1 Introduction

Over the last decade, there has been increasing interest in UAV systems. Various types and objectives of UAV systems have been proposed and developed from both aspects of theory and practice. For example, Iscold et al. presented the engineering design and implementation of a low cost, portable, and hand-launched small UAV-platform integrated with real data from practical flight tests. The required number of sensors and actuators was reduced without losing the feasibility and the required functionality [1]. Mahony et al. provided a tutorial introduction to modeling, estimation, and control for multi-rotor aerial vehicles such as common quadrotors. The results were useful for engineers concerned in related developments [2]. In addition, Lim et al. presented eight quadrotor OSPs (open source projects) with descriptions of their avionics, sensor composition, analysis of attitude estimation and control algorithms, and features comparison. Several research projects that used OSPs as a main flight controller were described, in which it was expected that sharing the same platform became easier with such services [3]. Sanna et al. proposed natural user interfaces and visual computing methods using an RGB-depth sensor to control the navigation of a quadrotor in indoor environments, where GPS information is not available. The proposed visual odometry algorithm allowed not only the quadrotor to autonomously navigate the environment but also the user to control complex maneuvers by gestures and body postures [4]. Furthermore, Luxman and Liu reported an implementation of back-stepping integral controller for a quadcopter which was commanded by human gestures. A novel technology using computer vision was introduced for easy operation of the quadcopter, in which methods detecting and tracking human were developed [5].

As for the utilization of smartphones, Kim et al. reported the feasibility of using a smartphone as the payload for a photogrammetric UAV system due to the availability of 3G network environment at any time or location, high-resolution images, and 3D location and attitude data were measured by built-in sensors [6]. Loianno et al. also used a smartphone as a payload for a quadrotor, in which the integration of a robot, processor, and smartphone through simple software architecture was described to build autonomous functions for navigating and mapping unknown, indoor environments [7]. Furthermore, Allen et al. introduced smartdrones as the next step-change in technology via PCs and smartphones, whose features were defined from the aspects of affordability, lightweight structure, standardization of hardware and software, autonomy, and so on [8].

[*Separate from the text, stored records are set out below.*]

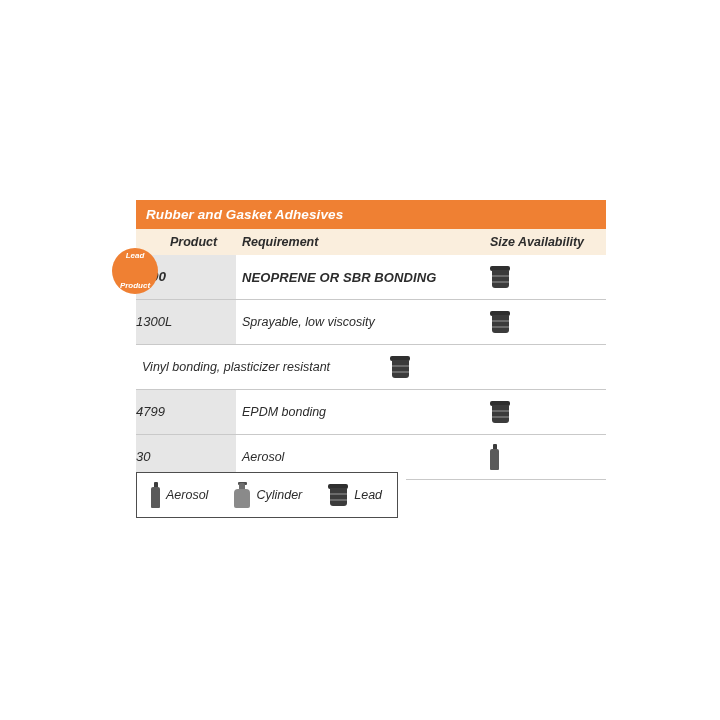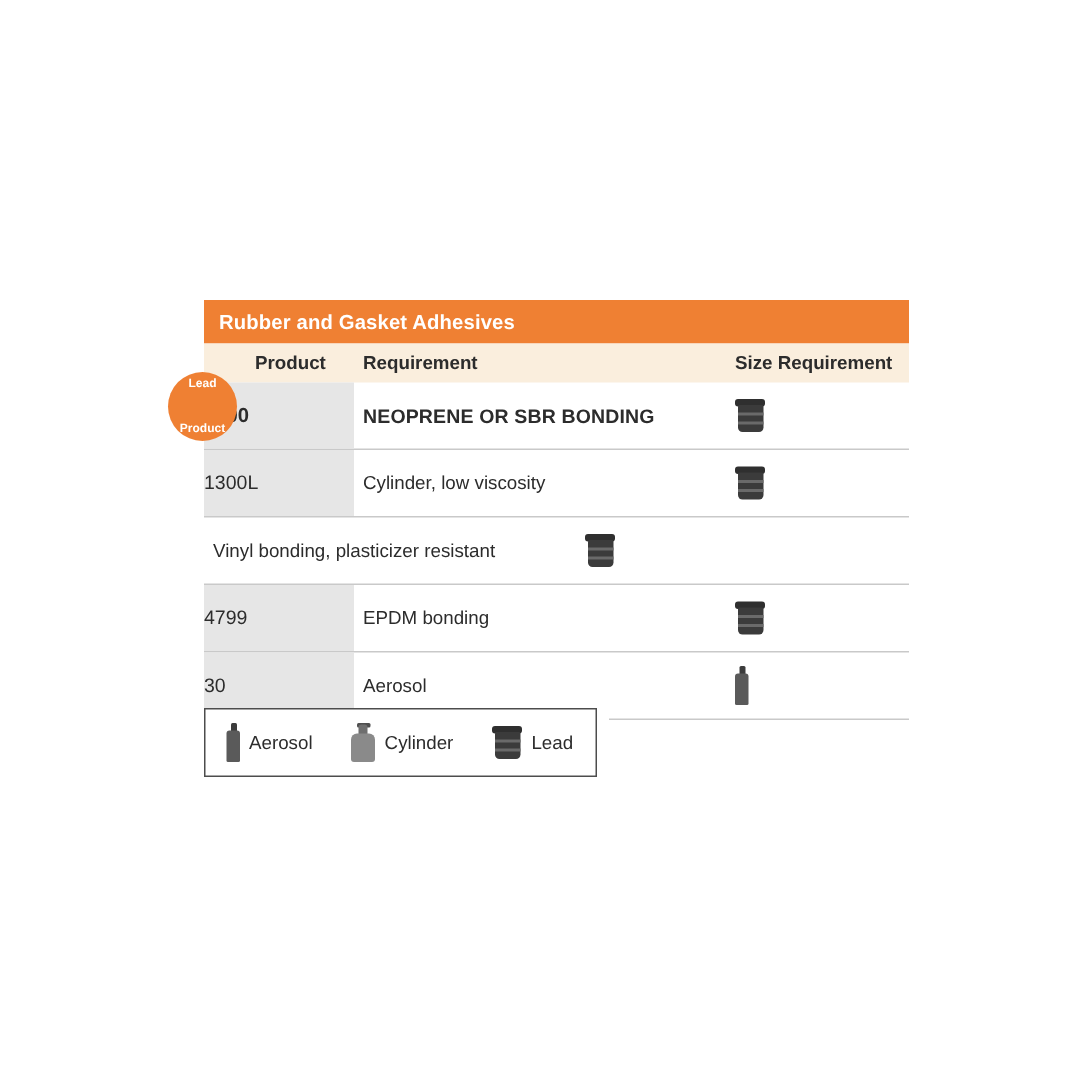--- a/index.html
+++ b/index.html
@@ -10,20 +10,21 @@
     background: #ffffff;
     font-family: "Liberation Sans", sans-serif;
     -webkit-font-smoothing: antialiased;
   }
 
   #page {
     position: relative;
     width: 656px;
     height: 720px;
     overflow: hidden;
+    font-style: italic;
   }
 
   
   .table-wrap {
     position: absolute;
     left: 136px;
     top: 200px;
     width: 470px;
   }
 
@@ -258,39 +259,39 @@
 
 <div id="page">
 
   <div class="table-wrap">
 
     <div class="table-header">Rubber and Gasket Adhesives</div>
 
     <div class="col-head-row">
       <div class="c-product">Product</div>
       <div class="c-req">Requirement</div>
-      <div class="c-size">Size Requirement</div>
+      <div class="c-size">Size Availability</div>
     </div>
 
     <div class="row lead">
       <div class="cell-product">1300</div>
       <div class="cell-req">NEOPRENE OR SBR BONDING</div>
       <div class="cell-size">
         <span class="icon-bulk">
           <span class="lid"></span>
             <span class="body"></span>
             <span class="band"></span>
             <span class="band2"></span>
         </span>
       </div>
     </div>
 
     <div class="row">
       <div class="cell-product">1300L</div>
-      <div class="cell-req">Cylinder, low viscosity</div>
+      <div class="cell-req">Sprayable, low viscosity</div>
       <div class="cell-size">
         <span class="icon-bulk">
           <span class="lid"></span>
             <span class="body"></span>
             <span class="band"></span>
             <span class="band2"></span>
         </span>
       </div>
     </div>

However, papers adequately applying a smartphone to users’ remote controller could not be seen well. If a UAV system is operated with wireless communication, a PC or specialized remote controller is generally used for controlling it . Actually, in almost conventional commercially-provided UAVs, operators have to not only use each specialized remote controller but also continue giving needed commands manually. In such cases, it seems that there are still several problems for the users to handle, for example, the complex operability of the controller; the difficulty of manual flight control when exceeding the visible range; and the difficulty of planning (programming) for designing new functions such as automatic return function and navigation referring GPS information, because easy programming environments are not well provided from quadrotors’ makers. Those are the reasons why the current user interface and functionality seem to be insufficient in terms of operability and extendability at the users’ side.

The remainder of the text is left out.